Scan the records for the word "Sukienka". Return each line where it is found.

──────── SOURCE INFORMATION ────────

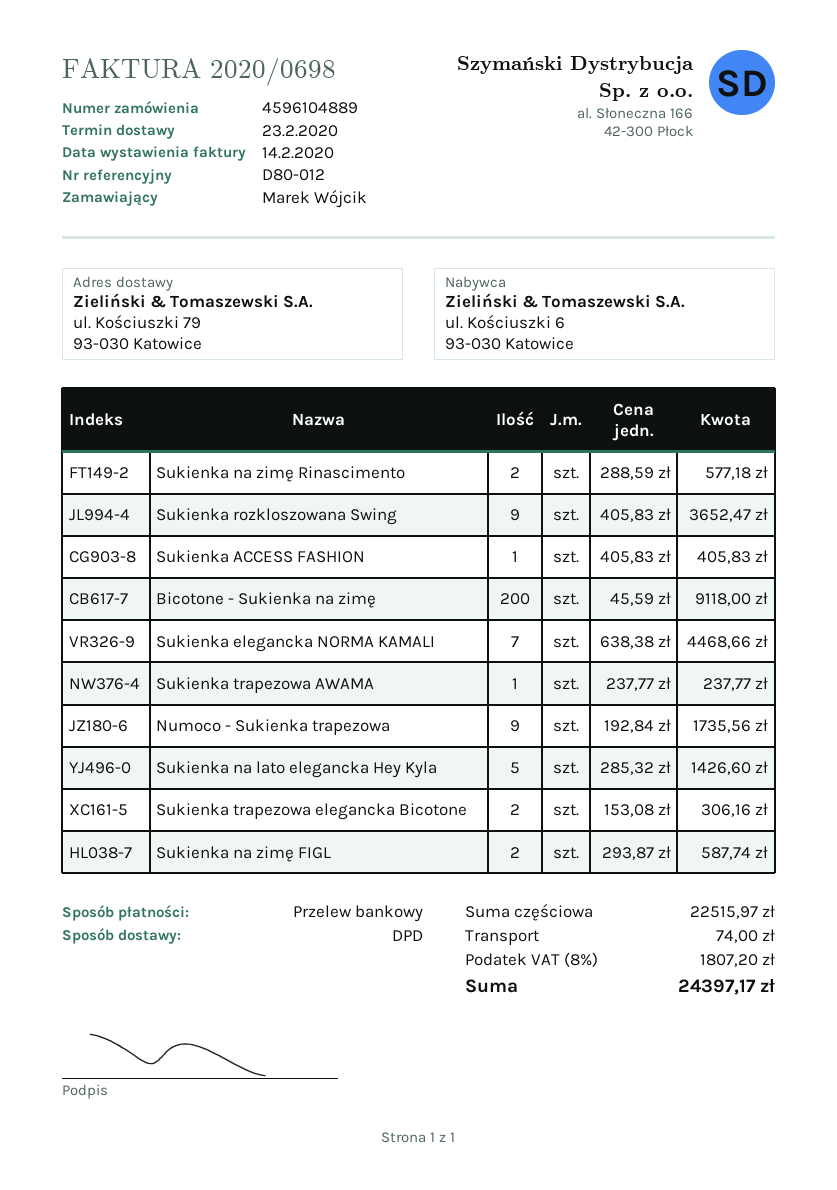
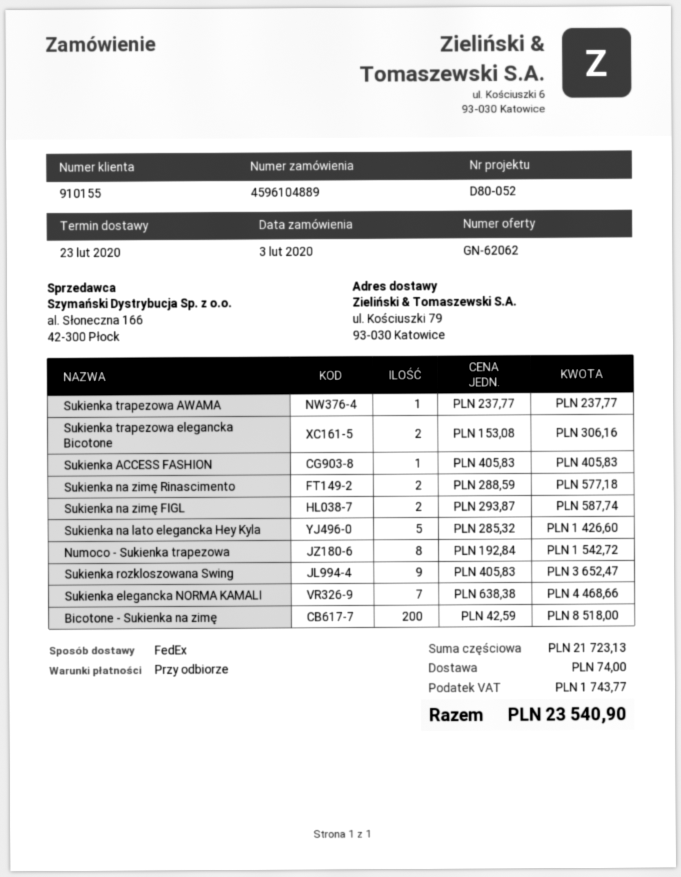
reference: D80-012 -> D80-052
shipping method: DPD -> FedEx
Bicotone - Sukienka na zimę: 200 x 45.59 = 9118.00 -> 200 x 42.59 = 8518.00
Numoco - Sukienka trapezowa: 9 x 192.84 = 1735.56 -> 8 x 192.84 = 1542.72
subtotal: 22515.97 -> 21723.13
tax: 1807.20 -> 1743.77
total: 24397.17 -> 23540.90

────────

**YOUR SOLUTION:**
Bicotone - Sukienka na zimę: 200 x 45.59 = 9118.00 -> 200 x 42.59 = 8518.00
Numoco - Sukienka trapezowa: 9 x 192.84 = 1735.56 -> 8 x 192.84 = 1542.72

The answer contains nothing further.